¿Como recuperar la capacidad reproductiva del campo mexicano?

Campo: reorientar las prioridades
 
Editorial
 
La Jornada
 
De acuerdo con datos difundidos por el Instituto Nacional de Estadística y Geografía (Inegi), en los pasados 10 años las importaciones de maíz se dispararon 143 por ciento, y se produjo una reducción sustantiva en el número de hectáreas destinadas a la siembra y la cosecha de ese grano. En el periodo, según ese mismo instituto, las importaciones de trigo y soya se incrementaron en 112 y 69 por ciento, respectivamente. Estas cifras han de cotejarse con las proporcionadas por la Organización de Naciones Unidas para la Agricultura y la Alimentación (FAO), de que el encarecimiento de los alimentos en el mercado mundial superó, en diciembre pasado, los niveles de la crisis de 2008. La misma FAO ha advertido que los costos de los granos básicos como el trigo, el arroz y el maíz –que el mes pasado se ubicaron en su nivel más alto desde agosto de 2008– podrían incrementarse más debido a las condiciones climáticas adversas.

 

El aumento de las importaciones de granos se traduce, en nuestro país, en pérdida de soberanía alimentaria, en desequilibrios en la balanza comercial; en desgaste de la economía nacional y popular, y en un mayor deterioro en las condiciones de vida de la gran mayoría de la población, especialmente la rural. Ciertamente, no se puede achacar toda la responsabilidad por el desastre del campo a las administraciones federales panistas. El desprecio gubernamental hacia el campo no ha estado relacionado tanto con los colores y las siglas partidistas cuanto con el apego de las autoridades a la ideología neoliberal y a una política agraria diseñada en los centros financieros internacionales. La ofensiva vigente contra el agro puede rastrearse, cuando menos, desde el sexenio de Salinas de Gortari, con el debilitamiento del ejido –mediante la reforma al artículo 27 de la Constitución– y la firma del Tratado de Libre Comercio de América del Norte (TLCAN). Pero en las últimas dos administraciones el país ha sido llevado a un grado cada vez mayor de dependencia; ésta se ha ampliado a rubros en los que se tenía autosuficiencia hasta hace no mucho –como la producción de maíz–; se ha mantenido y profundizado el retiro del Estado en áreas fundamentales de la política agraria –la fabricación de fertilizantes, la fijación de precios de garantía y las cadenas de abasto popular, entre otros– y se ha continuado con programas asistencialistas que en nada contribuyen a combatir la precariedad y la pobreza en que viven los campesinos sobrevivientes del abandono gubernamental y del fundamentalismo del libre mercado.
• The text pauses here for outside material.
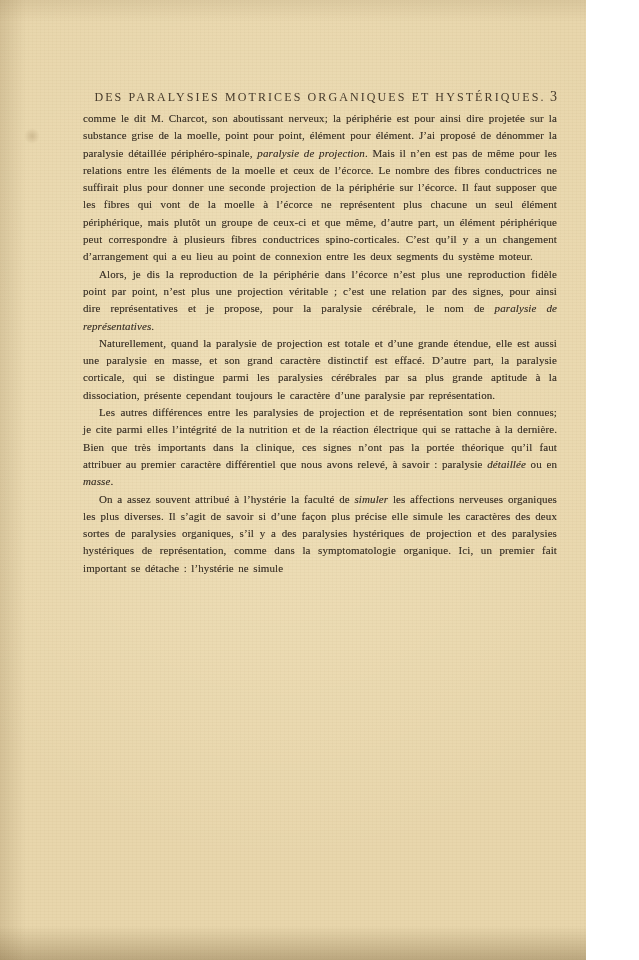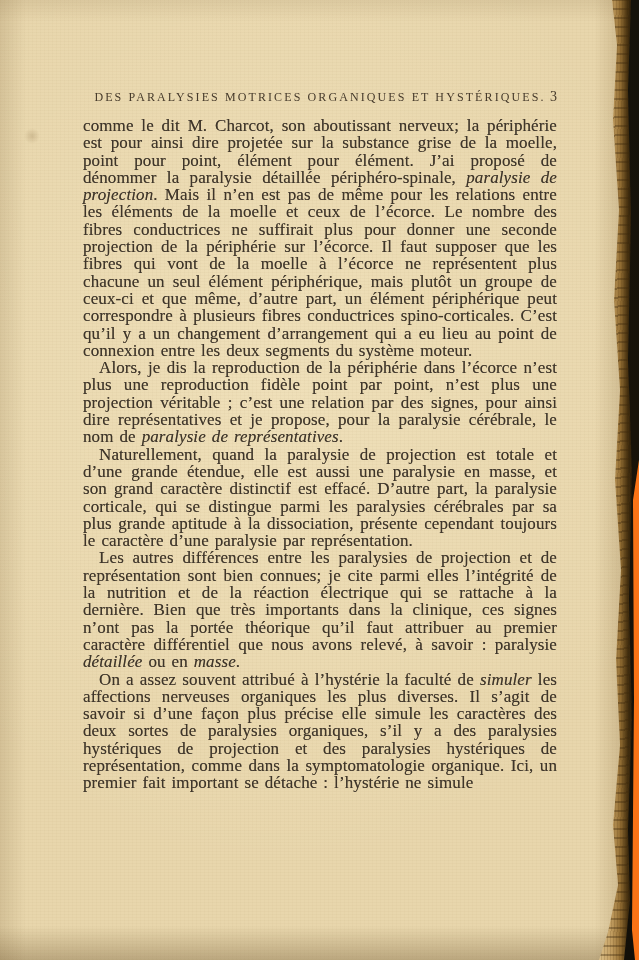"DES PARALYSIES MOTRICES ORGANIQUES ET" .scan { width: 639px -> 586px }
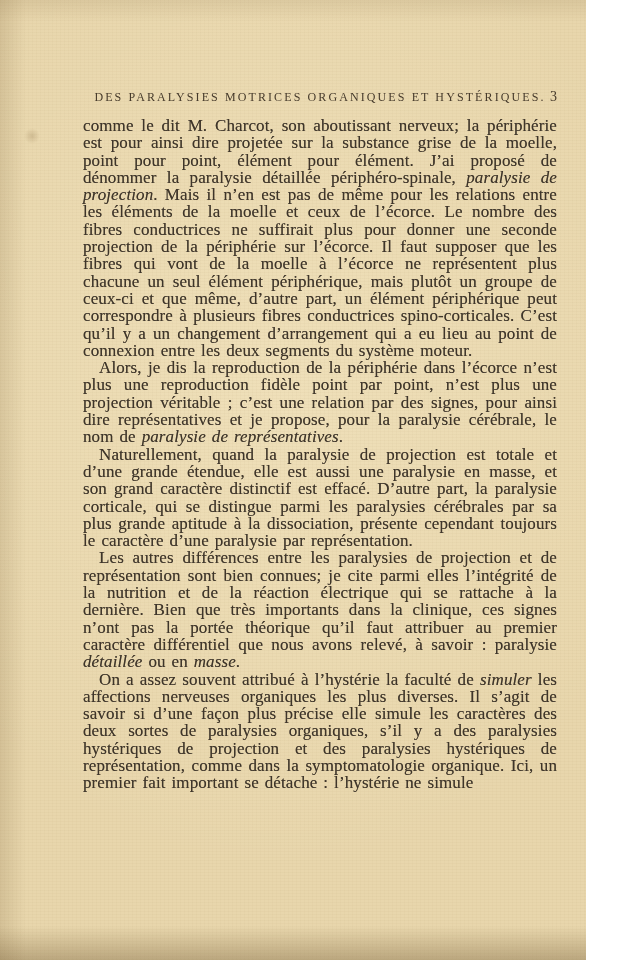"comme le dit M. Charcot," .body-text { font-size: 17px -> 11px; margin-top: 9px -> 2px }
Desde la firma del TLCAN, y particularmente a raíz de la entrada en vigor de la cláusula de liberación arancelaria para el comercio de granos, en 2008, diversas voces han insistido en la necesidad de fortalecer la producción agrícola nacional y de protegerla de importaciones baratas que, a la larga, resultan desastrosas para la economía nacional y el abasto popular. Ante los constantes episodios de encarecimiento de los precios de los alimentos –como el que ocurre actualmente, según los datos de la FAO–, el gobierno federal debiera fijarse como un objetivo principal e ineludible la recuperación de la capacidad productiva del campo, así sea como una forma de garantizar la maltrecha gobernabilidad del país.

Es claro que ese propósito no podrá lograrse sino mediante mecanismos estatales de corrección y apoyo a pequeños productores, por más que éstos resulten contrarios a la ideología neoliberal: a fin de cuentas, dejar las necesidades alimentarias de la población a merced de los vaivenes del libre mercado internacional acaba siendo mucho más caro, sobre todo en países pobres como el nuestro, y coloca a los gobiernos ante la disyuntiva de destinar grandes porciones de sus recursos a la compra de alimentos en el exterior o dejar que amplias franjas de la población sean víctimas del hambre y la carestía.